At first glance, it would seem that this is just another new program at Penn with catchy buzzwords. But when I started reading the e-mail, I realized that this program would provide a service that this campus desperately needs.
The program intends to train freshmen and sophomores about the fundamental aspects of what interculturalism — exploring common ground between different cultural communities — actually means and how it can be applied to practical leadership situations on campus. According to United Minorities Council Vice Chairman Brian Kroener, the program will train students to “embrace the diversity at Penn, be comfortable with it and to lead with that in mind.”
Citing the existence of organizations such as the Asian Pacific Student Coalition and the Latino Coalition, UMC Chairwoman and former Daily Pennsylvanian cartoonist Janice Dow says, “We don’t really have people addressing intercultural dialogue as much as we do about identity groups.” Dow views the current student organizations at Penn as valuable, but reinforcing a “focus on your own community” mentality. Current student leaders focus on strengthening their own communities, but don’t necessarily see the importance of building relationships with other groups on campus. This fellowship program would seek to fundamentally change that culture.

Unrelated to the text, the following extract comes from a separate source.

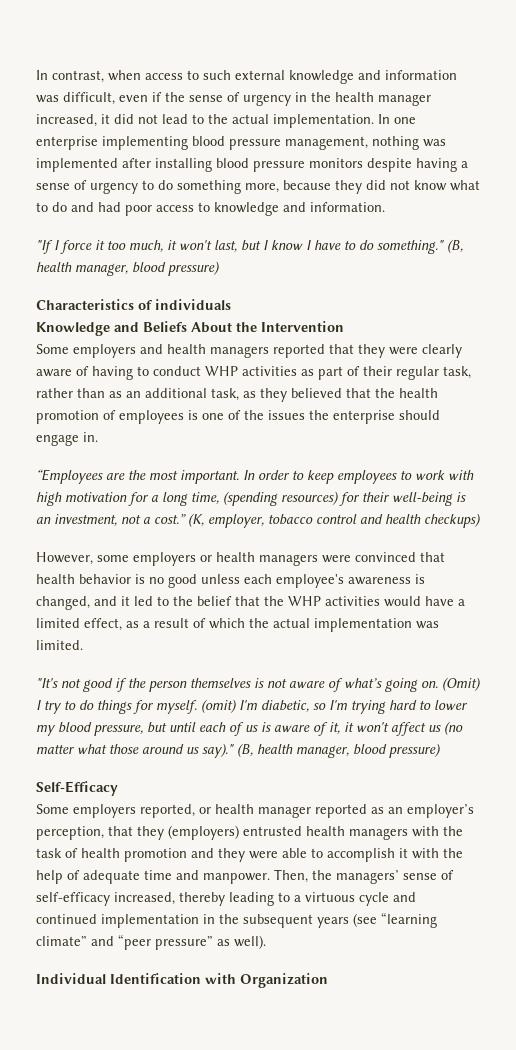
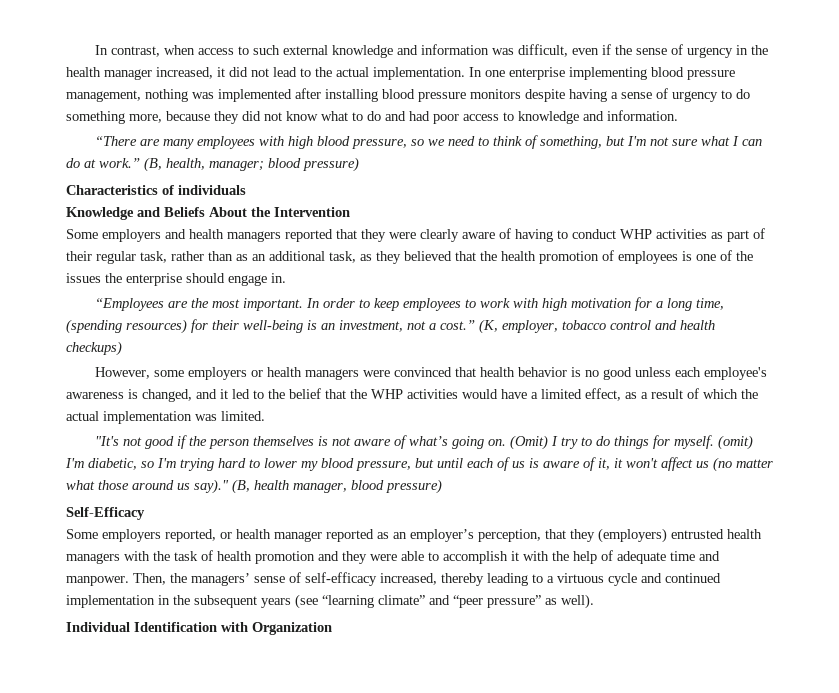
- "If I force it too much, it won't last, but I know I have to do something." (B, health manager, blood pressure)
+ “There are many employees with high blood pressure, so we need to think of something, but I'm not sure what I can do at work.” (B, health, manager; blood pressure)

There are many who would point to Tangible Change, a committee that funds events that bring together disparate communities, and the Intercultural Fund, another funding committee that tackles events promoting collaboration between different minority organizations, as evidence that Penn already focuses on bridging gaps between communities. Though these two committees are vital, they are lacking in one crucial area.
It’s not enough to just cobble together an event with an organization that represents a different community, get funding and slap the T-Change or ICF logo on it. Sure, that brings people together for a couple of hours, but it doesn’t truly get students on campus thinking about the fundamental issues behind their collaborations.
Fellows in Building Intercultural Communities can get potential student leaders to delve into these issues and critically analyze them. Dow summarizes it best when she says, “We hope to really get our hands dirty and explore interculturalism and collaboration on the ground level and then hopefully channel people to use resources like T-Change and ICF.”
Once we are able to get leaders in place who can truly bridge the divides that exist among the many diverse communities at Penn, exciting and unique programming will follow — thus better engaging the student body around multicultural issues.
Let me paint this in more practical terms. Right now student leaders use T-Change and ICF as funding sources. They find organizations they usually don’t work with, get funding and organize an event. That event lasts for maybe two hours — people come, get food, they leave. That’s that.
It’s a superficial collaboration. When more student leaders truly understood the importance of interculturalism, a more meaningful interaction can take place among Penn’s diverse student groups.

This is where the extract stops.